十月八日の夕方からは、ポスター(約八百枚)の裏打ち作業が始まった。両面テープで囲い込む方式が採用された。Tさん(代表委)が段ボールの切れ端で作った物差しを使って一人がテープをカットし、もう一人がポスターに貼り付ける分担作業である。大阪からは新たにKさんやMさんが新幹線で、静岡からはTさんやMさんが車で駆けつけ、運動員は最大となった。
作業の中心は「新アパ」で行ったが、ネットで注文したテープが少量しか届かず、夕刻に市内の店を何軒か回って買い占めに走った。静岡組はホテルに持ち込んで作業を続けた。余談ではあるが、大阪組は、豪快で愉快な人たちが多く、作業中も話題に事欠かかなかったが、作業は順調に進み、九日夜には、明日十日告示分(約六百枚)は完成した。

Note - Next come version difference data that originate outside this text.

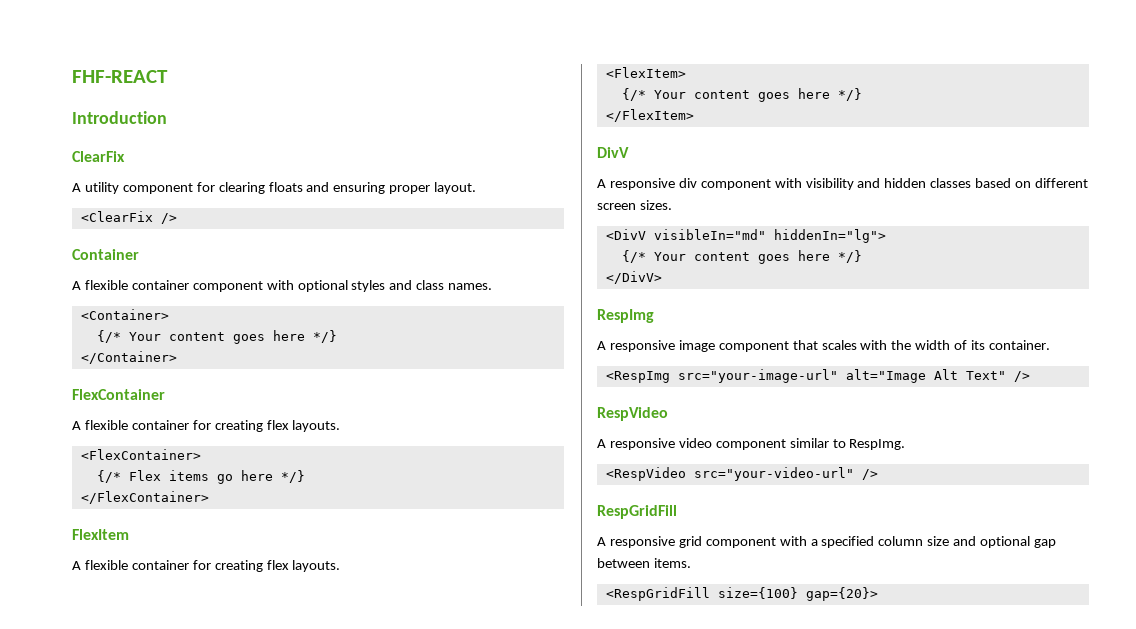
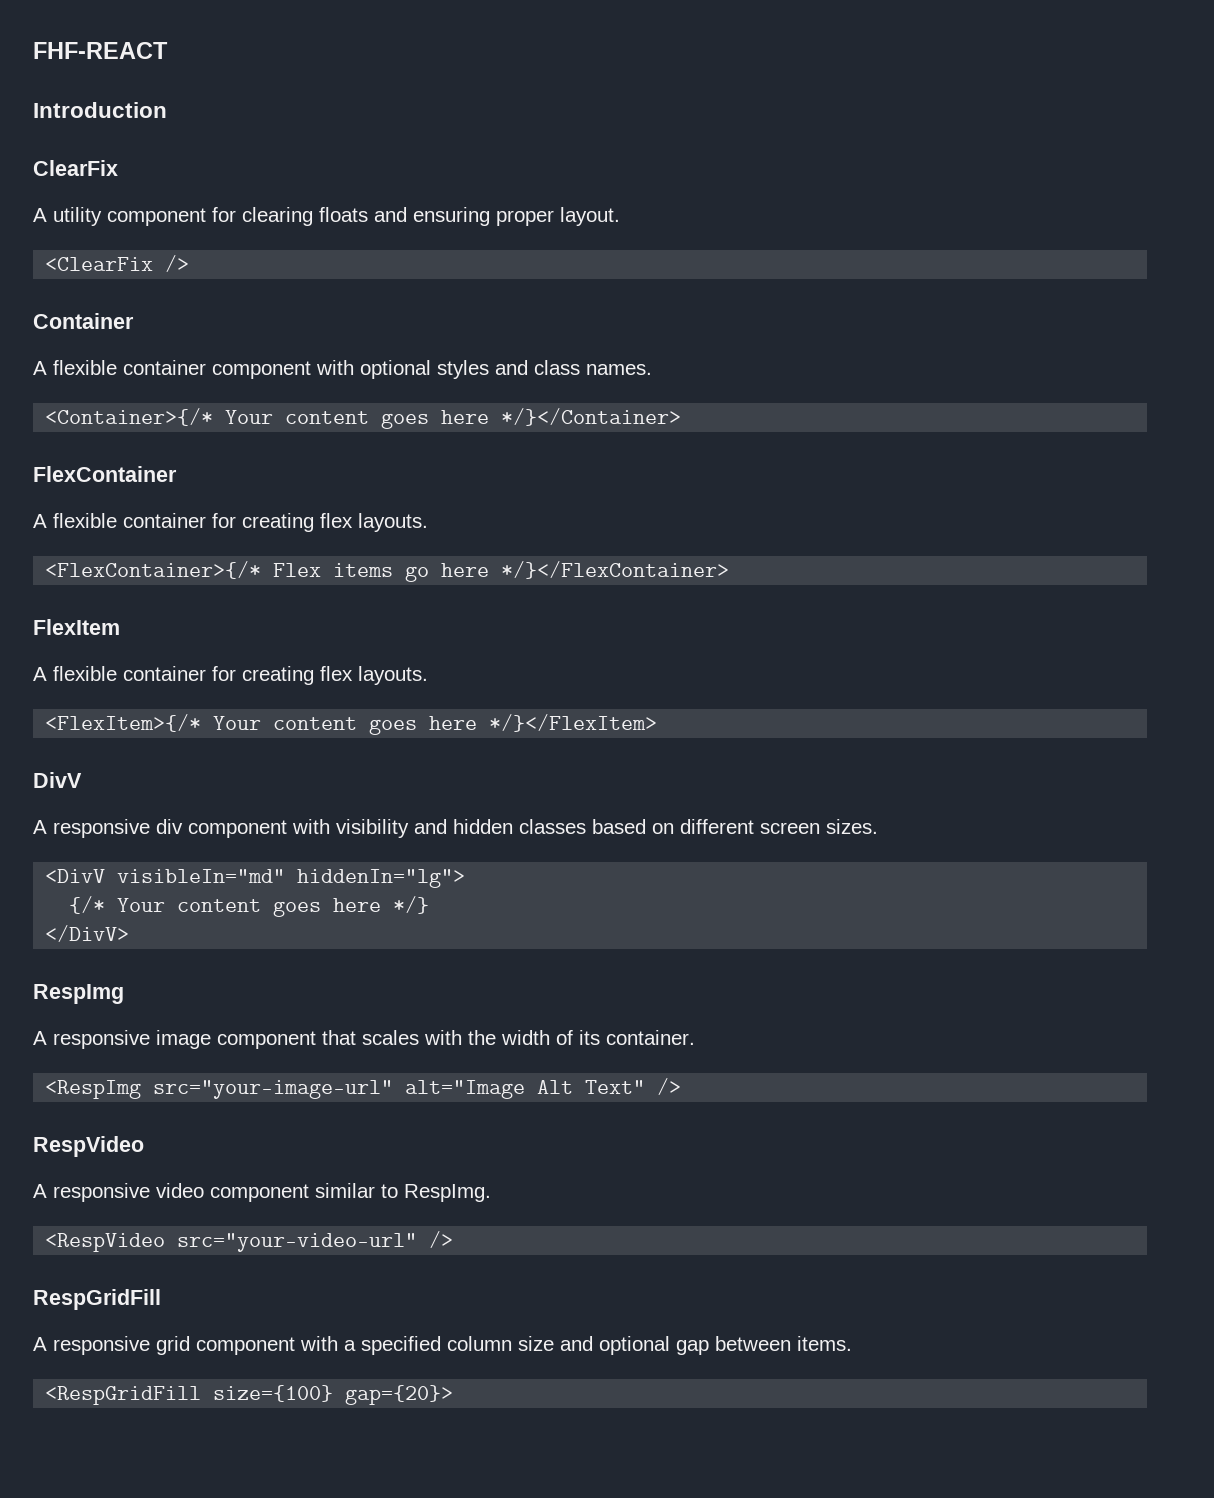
- <Container>
- {/* Your content goes here */}
- </Container>
+ <Container>{/* Your content goes here */}</Container>
- <FlexContainer>
- {/* Flex items go here */}
- </FlexContainer>
+ <FlexContainer>{/* Flex items go here */}</FlexContainer>
- <FlexItem>
- {/* Your content goes here */}
- </FlexItem>
+ <FlexItem>{/* Your content goes here */}</FlexItem>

また、ネットで注文するはずだった候補者タスキは間に合わず、筆者が急遽手作りすることになった。Wさん(代表委)が買ってきてくれた赤布(白タスキの逆をとって赤タスキに)を圷さんサイズに切って、アイロンで白テープを貼り付けた。「あくつ」の上部に、圷さんのイラスト画を配置した。後で、Iさん(福山)が布を二重にし、M娘さんが持ってきてくれた赤糸でタスキの形に仕上げてくれた。ついでに、残った生地で、「あくつ」と白で大書きした赤旗(あくつ旗)を作った。タスキは選挙中最後までもったし、赤旗は選挙中活躍した。
九日夜には、明日の告示後のポスター掲示隊の集まりを「新アパ」 でもった。二日間で七六三か所(横須賀六三〇、三浦一三三)を貼るのを目標とした。
まずレンタカー五台(軽四、小普一台)を二日間借り受け、K車(静岡)と併せて六組とした。①K、Uさん(静岡組)、②筆者、Sさん(筆者組)、③K、Sさん(大阪組)④K、Mさん(大阪・堺組)⑤D、Iさん(福山組)、⑥H、Yさん(京都組)※前者が運転手。
次に配分に移ったが、神奈川支部が作成してくれた横須賀市の七枚の掲示板地図を参考にして配分した。筆者組は、心強いSナビさんがいるので、横須賀の一番の密集地を受け持った。その他、注意事項等を確認し合った。